> _Exercise goal_
When you reach the line with "[16,1593,285,1640] Kuujjuaq Airport" in the data below, begin printing lines exactly, and stop once the line with "[16,2045,280,2093] Bathurst Airport" has been printed.

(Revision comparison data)
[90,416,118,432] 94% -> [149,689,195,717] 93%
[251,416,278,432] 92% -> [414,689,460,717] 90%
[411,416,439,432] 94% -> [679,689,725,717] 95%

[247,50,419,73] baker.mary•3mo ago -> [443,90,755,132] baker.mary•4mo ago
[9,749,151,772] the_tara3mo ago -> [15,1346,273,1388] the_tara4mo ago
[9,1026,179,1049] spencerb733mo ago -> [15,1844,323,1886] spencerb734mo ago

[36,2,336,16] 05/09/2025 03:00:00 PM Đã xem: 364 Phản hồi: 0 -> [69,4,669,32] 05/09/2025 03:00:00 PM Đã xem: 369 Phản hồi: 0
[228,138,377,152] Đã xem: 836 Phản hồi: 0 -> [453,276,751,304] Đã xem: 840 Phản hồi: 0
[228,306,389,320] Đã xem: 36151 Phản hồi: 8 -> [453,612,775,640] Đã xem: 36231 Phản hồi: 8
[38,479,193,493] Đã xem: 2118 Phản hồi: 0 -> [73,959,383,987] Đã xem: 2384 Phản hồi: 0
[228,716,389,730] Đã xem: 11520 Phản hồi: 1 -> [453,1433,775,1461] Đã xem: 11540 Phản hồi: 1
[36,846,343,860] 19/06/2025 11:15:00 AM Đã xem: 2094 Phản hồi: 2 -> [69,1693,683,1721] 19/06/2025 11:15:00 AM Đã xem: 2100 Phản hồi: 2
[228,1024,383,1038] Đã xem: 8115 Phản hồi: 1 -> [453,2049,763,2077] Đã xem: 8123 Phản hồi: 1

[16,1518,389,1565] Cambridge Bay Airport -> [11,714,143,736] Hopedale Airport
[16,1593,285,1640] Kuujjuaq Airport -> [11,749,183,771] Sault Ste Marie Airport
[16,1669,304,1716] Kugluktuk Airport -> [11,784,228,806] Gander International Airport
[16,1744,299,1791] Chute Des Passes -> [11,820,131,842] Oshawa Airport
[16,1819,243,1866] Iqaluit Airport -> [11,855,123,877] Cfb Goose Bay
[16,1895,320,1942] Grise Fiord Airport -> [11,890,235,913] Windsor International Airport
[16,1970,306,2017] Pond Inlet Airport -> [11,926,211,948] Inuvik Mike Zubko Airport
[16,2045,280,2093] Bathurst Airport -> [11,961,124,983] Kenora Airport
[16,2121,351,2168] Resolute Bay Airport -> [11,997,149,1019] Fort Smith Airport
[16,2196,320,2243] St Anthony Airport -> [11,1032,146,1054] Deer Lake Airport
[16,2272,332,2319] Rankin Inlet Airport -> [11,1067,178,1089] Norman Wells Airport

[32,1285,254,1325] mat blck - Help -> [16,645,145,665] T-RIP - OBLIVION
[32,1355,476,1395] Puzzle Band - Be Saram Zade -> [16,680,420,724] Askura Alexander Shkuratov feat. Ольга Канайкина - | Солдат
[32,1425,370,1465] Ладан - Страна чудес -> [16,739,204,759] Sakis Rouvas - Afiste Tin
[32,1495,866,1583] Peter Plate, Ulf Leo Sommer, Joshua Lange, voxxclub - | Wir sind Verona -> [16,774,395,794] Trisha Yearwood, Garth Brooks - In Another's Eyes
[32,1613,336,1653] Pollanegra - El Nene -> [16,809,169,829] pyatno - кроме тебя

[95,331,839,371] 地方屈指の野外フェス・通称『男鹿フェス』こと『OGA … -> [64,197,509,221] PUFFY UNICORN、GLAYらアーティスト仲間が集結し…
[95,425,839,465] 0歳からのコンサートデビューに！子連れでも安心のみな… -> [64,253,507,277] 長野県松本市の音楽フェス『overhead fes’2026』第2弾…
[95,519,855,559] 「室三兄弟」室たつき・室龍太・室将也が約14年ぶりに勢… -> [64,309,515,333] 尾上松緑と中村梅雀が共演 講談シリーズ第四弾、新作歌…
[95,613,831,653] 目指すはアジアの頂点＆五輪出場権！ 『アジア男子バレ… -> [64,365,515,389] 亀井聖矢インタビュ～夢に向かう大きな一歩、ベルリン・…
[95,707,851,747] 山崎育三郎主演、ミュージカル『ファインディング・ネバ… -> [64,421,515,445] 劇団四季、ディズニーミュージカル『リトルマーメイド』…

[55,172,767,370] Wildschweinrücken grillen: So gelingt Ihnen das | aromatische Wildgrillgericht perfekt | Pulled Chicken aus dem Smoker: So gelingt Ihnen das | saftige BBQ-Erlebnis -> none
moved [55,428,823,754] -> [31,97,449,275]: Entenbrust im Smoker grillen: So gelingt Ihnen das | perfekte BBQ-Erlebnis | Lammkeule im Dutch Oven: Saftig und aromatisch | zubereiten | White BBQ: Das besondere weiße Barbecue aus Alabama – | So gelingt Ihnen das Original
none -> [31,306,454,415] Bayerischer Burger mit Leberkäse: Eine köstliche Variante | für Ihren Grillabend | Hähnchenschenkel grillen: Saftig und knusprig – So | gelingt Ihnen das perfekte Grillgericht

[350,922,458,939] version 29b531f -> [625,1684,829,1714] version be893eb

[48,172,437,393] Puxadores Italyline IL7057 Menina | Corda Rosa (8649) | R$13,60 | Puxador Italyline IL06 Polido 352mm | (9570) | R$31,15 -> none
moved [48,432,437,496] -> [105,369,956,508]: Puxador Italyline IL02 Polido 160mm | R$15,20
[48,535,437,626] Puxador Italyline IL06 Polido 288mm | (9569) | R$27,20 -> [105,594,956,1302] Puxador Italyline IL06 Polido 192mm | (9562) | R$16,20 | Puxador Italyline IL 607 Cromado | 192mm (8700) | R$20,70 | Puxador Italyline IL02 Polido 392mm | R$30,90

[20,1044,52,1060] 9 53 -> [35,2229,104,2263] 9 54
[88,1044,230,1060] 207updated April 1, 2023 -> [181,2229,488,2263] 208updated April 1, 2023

> _Task output_
[16,1593,285,1640] Kuujjuaq Airport -> [11,749,183,771] Sault Ste Marie Airport
[16,1669,304,1716] Kugluktuk Airport -> [11,784,228,806] Gander International Airport
[16,1744,299,1791] Chute Des Passes -> [11,820,131,842] Oshawa Airport
[16,1819,243,1866] Iqaluit Airport -> [11,855,123,877] Cfb Goose Bay
[16,1895,320,1942] Grise Fiord Airport -> [11,890,235,913] Windsor International Airport
[16,1970,306,2017] Pond Inlet Airport -> [11,926,211,948] Inuvik Mike Zubko Airport
[16,2045,280,2093] Bathurst Airport -> [11,961,124,983] Kenora Airport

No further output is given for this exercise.